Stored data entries

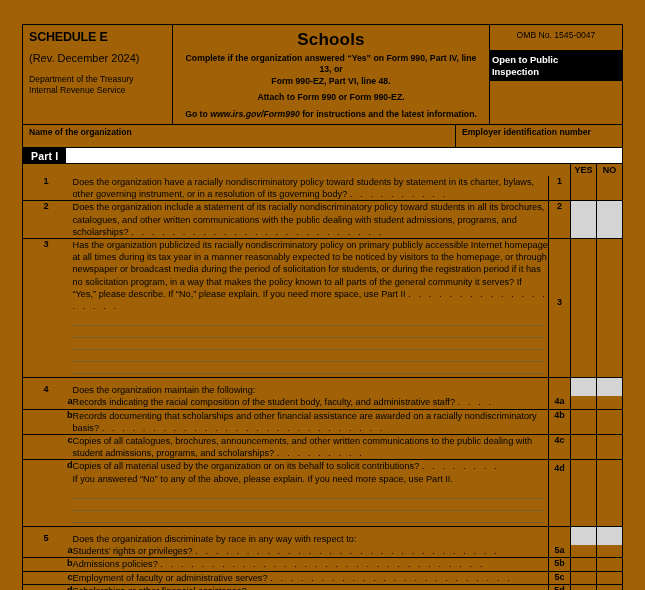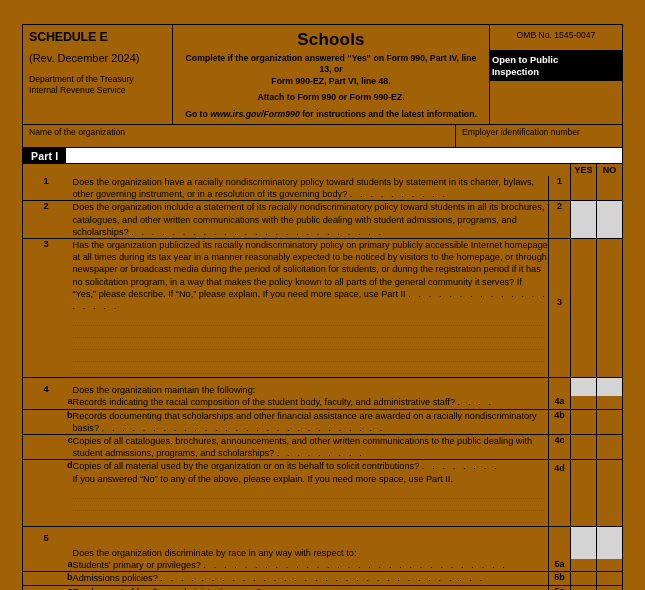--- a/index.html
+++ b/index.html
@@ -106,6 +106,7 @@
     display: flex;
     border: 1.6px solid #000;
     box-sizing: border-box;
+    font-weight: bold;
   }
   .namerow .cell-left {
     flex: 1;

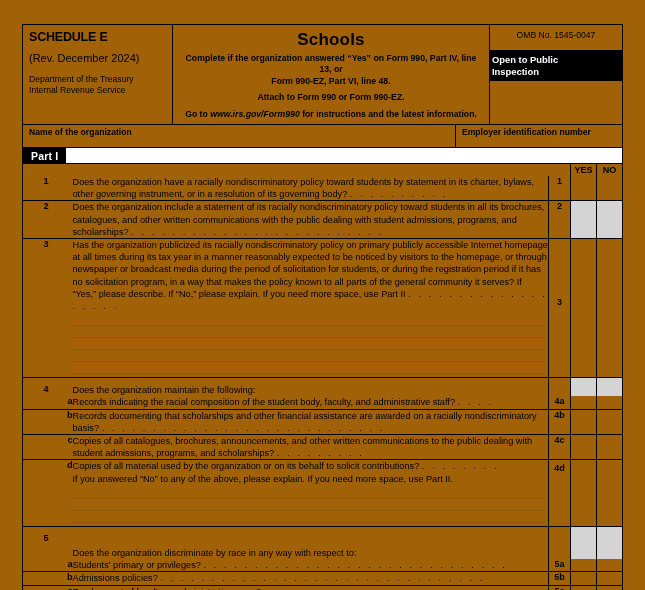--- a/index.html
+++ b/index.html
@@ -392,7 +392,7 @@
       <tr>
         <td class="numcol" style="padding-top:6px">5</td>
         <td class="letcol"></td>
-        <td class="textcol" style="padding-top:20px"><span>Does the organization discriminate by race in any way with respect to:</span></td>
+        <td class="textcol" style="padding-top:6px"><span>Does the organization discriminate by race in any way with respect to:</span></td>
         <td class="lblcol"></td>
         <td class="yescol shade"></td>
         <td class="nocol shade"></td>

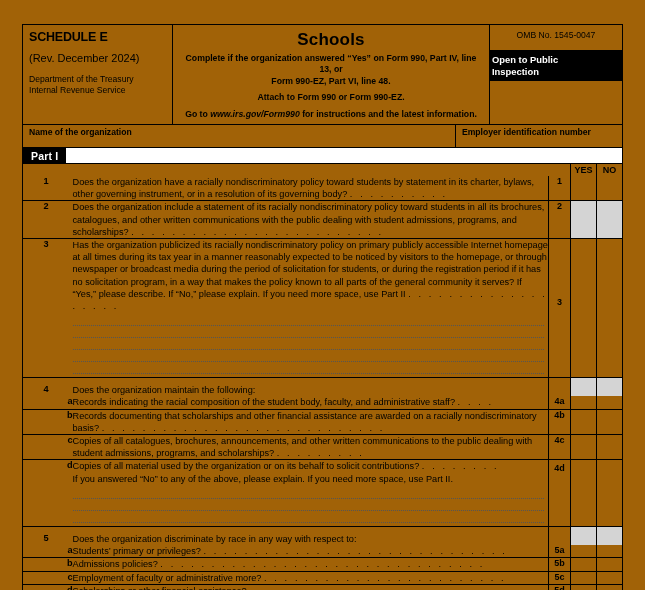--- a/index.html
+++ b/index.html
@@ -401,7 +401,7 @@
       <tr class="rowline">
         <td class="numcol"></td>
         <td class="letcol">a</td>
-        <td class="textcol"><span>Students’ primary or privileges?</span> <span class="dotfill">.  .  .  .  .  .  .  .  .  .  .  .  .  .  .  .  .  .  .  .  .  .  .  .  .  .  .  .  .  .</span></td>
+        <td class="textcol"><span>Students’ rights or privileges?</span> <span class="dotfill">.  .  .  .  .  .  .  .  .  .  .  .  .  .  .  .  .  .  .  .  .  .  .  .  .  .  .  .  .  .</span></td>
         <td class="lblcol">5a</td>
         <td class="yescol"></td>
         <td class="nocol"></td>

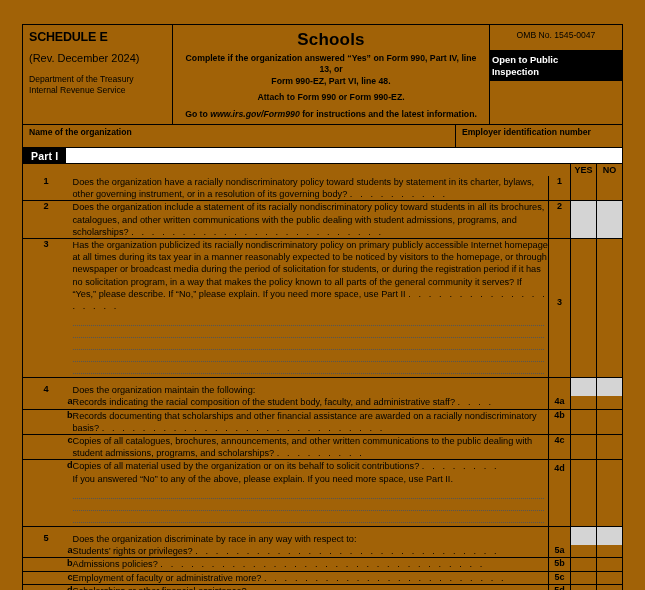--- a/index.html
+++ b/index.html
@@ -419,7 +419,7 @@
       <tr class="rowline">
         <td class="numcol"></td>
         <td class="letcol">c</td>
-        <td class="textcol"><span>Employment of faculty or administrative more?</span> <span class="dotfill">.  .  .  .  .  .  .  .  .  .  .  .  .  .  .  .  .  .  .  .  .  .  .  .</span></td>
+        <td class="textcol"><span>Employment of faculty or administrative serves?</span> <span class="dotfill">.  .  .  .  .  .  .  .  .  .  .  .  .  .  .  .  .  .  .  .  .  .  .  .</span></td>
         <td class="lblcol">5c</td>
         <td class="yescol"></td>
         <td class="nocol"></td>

* **Activity**
Transcribe all entries above exactly. Omit the pictures.

* **Answer section**
--- a/index.html
+++ b/index.html
@@ -106,6 +106,7 @@
     display: flex;
     border: 1.6px solid #000;
     box-sizing: border-box;
+    font-weight: bold;
   }
   .namerow .cell-left {
     flex: 1;

--- a/index.html
+++ b/index.html
@@ -392,7 +392,7 @@
       <tr>
         <td class="numcol" style="padding-top:6px">5</td>
         <td class="letcol"></td>
-        <td class="textcol" style="padding-top:20px"><span>Does the organization discriminate by race in any way with respect to:</span></td>
+        <td class="textcol" style="padding-top:6px"><span>Does the organization discriminate by race in any way with respect to:</span></td>
         <td class="lblcol"></td>
         <td class="yescol shade"></td>
         <td class="nocol shade"></td>

--- a/index.html
+++ b/index.html
@@ -401,7 +401,7 @@
       <tr class="rowline">
         <td class="numcol"></td>
         <td class="letcol">a</td>
-        <td class="textcol"><span>Students’ primary or privileges?</span> <span class="dotfill">.  .  .  .  .  .  .  .  .  .  .  .  .  .  .  .  .  .  .  .  .  .  .  .  .  .  .  .  .  .</span></td>
+        <td class="textcol"><span>Students’ rights or privileges?</span> <span class="dotfill">.  .  .  .  .  .  .  .  .  .  .  .  .  .  .  .  .  .  .  .  .  .  .  .  .  .  .  .  .  .</span></td>
         <td class="lblcol">5a</td>
         <td class="yescol"></td>
         <td class="nocol"></td>

--- a/index.html
+++ b/index.html
@@ -419,7 +419,7 @@
       <tr class="rowline">
         <td class="numcol"></td>
         <td class="letcol">c</td>
-        <td class="textcol"><span>Employment of faculty or administrative more?</span> <span class="dotfill">.  .  .  .  .  .  .  .  .  .  .  .  .  .  .  .  .  .  .  .  .  .  .  .</span></td>
+        <td class="textcol"><span>Employment of faculty or administrative serves?</span> <span class="dotfill">.  .  .  .  .  .  .  .  .  .  .  .  .  .  .  .  .  .  .  .  .  .  .  .</span></td>
         <td class="lblcol">5c</td>
         <td class="yescol"></td>
         <td class="nocol"></td>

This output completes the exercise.